It is justified because every object submitted to theoretical contemplation consists in a set of particles—often called “simples”— such as the ones described by the natural sciences; consequently, the task of describing the relationship between particles and persons is at least irrelevant. At the same time, this distance is possible, since the theoretician is able to avoid the consideration of his own situation in the task of making the most suitable description of his objects (although he may actually concede that this distance has in fact no existence, for every individual and every culture projects a concept of reality on the objects around). Finally, this distance is necessary because the theoretician making the description or the inventory should not taint them with his subjective traits. The intentional stance toward objects has no “ontological effect” at all, according to this model; thus, the distance taken turns, in a natural way, into the philosophical views of Reductionism or Eliminativism. As we have seen, in its most extreme versions this non-reflexive ontology claims that actually there are no genuine philosophical problems about artifacts, since artifacts do not belong in our ontology (van Inwagen 1990).

In opposition to the non-reflexive ontologies, we think it possible to conceive another kind of realist ontology, which would admit at least some intentional creations as part of its network. The reflexive ontology that we put forward starts with the fact—pointed out by Davidson among others—that we are not able to distance ourselves from our own conceptual scheme in order to describe reality as it is; that is, it considers from the onset the ontological relevance of the relationship between objects and persons, or, more specifically, between entities and the agents that produce, construe or understand them 7.

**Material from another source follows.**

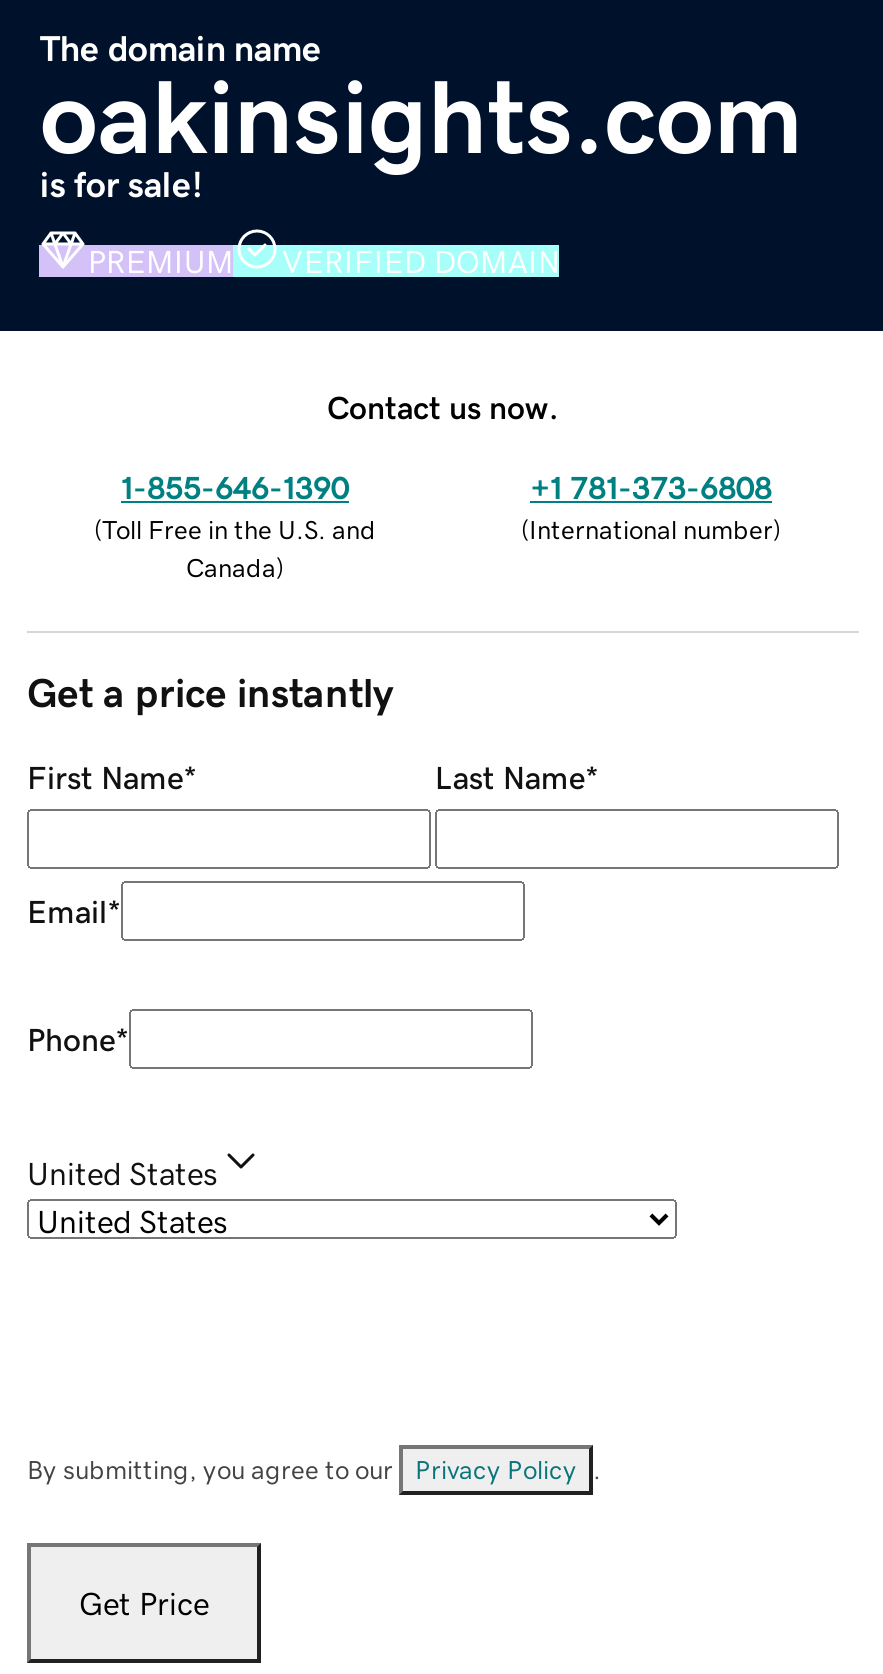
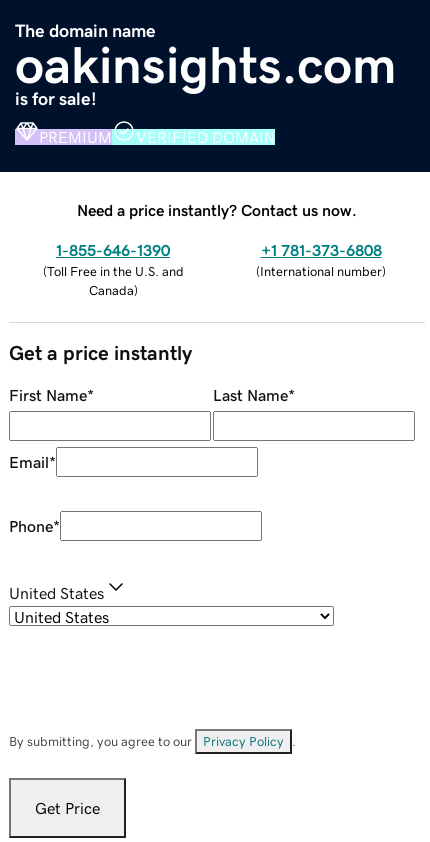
- Contact us now.
+ Need a price instantly? Contact us now.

We mention Davidson’s thesis (in a simplified version) only to relate it to the realm of artifacts. We do not pretend to approach the complex issue whether natural kinds can be properly dealt with a non-reflexive ontology; rather, our aim is to deal with issues concerning artifactual kinds.

However, for the authors included in the model of a reflexive ontology, there is a wide agreement on the idea that the natural world is dealt with properly within the natural sciences in a non-reflexive way; they believe that the natural sciences are able to depict the reality of natural kinds such as it is. It is not clear if this point of view comes either from a philosophical conviction or from a concession to naive Realism, Scientism, or the metaphysics implied in the theories of direct reference. This concession would have the purpose not only of simplifying the discussion, but of making more plausible the idea that, in a different or more restricted field—that of technical inventions—things could be different8.

Anyway, the reflexive relationship that we have mentioned has clear ontological implications in the case of artifacts. The answer to the question “what is a knife?” asked in an everyday context will necessarily include the notion that it is “an object used for…” Any answer not including the specification of the intended function (for example, an answer that merely describes the form or the structure of knives, or their cultural meaning) will be insufficient to the average speaker. The clause “it is used for” leads to intentional agents and intentions in general, no matter which way the latter are interpreted—whether individually or socially, linguistically articulated or not. In short, if someone does not understand the relevant intentional context, then he will not be able to answer properly an ontological question as the one just asked. The need to understand relevant aspects of the human dimension as a requisite to identify real entities reveals a hermeneutic feature of everyday ontology.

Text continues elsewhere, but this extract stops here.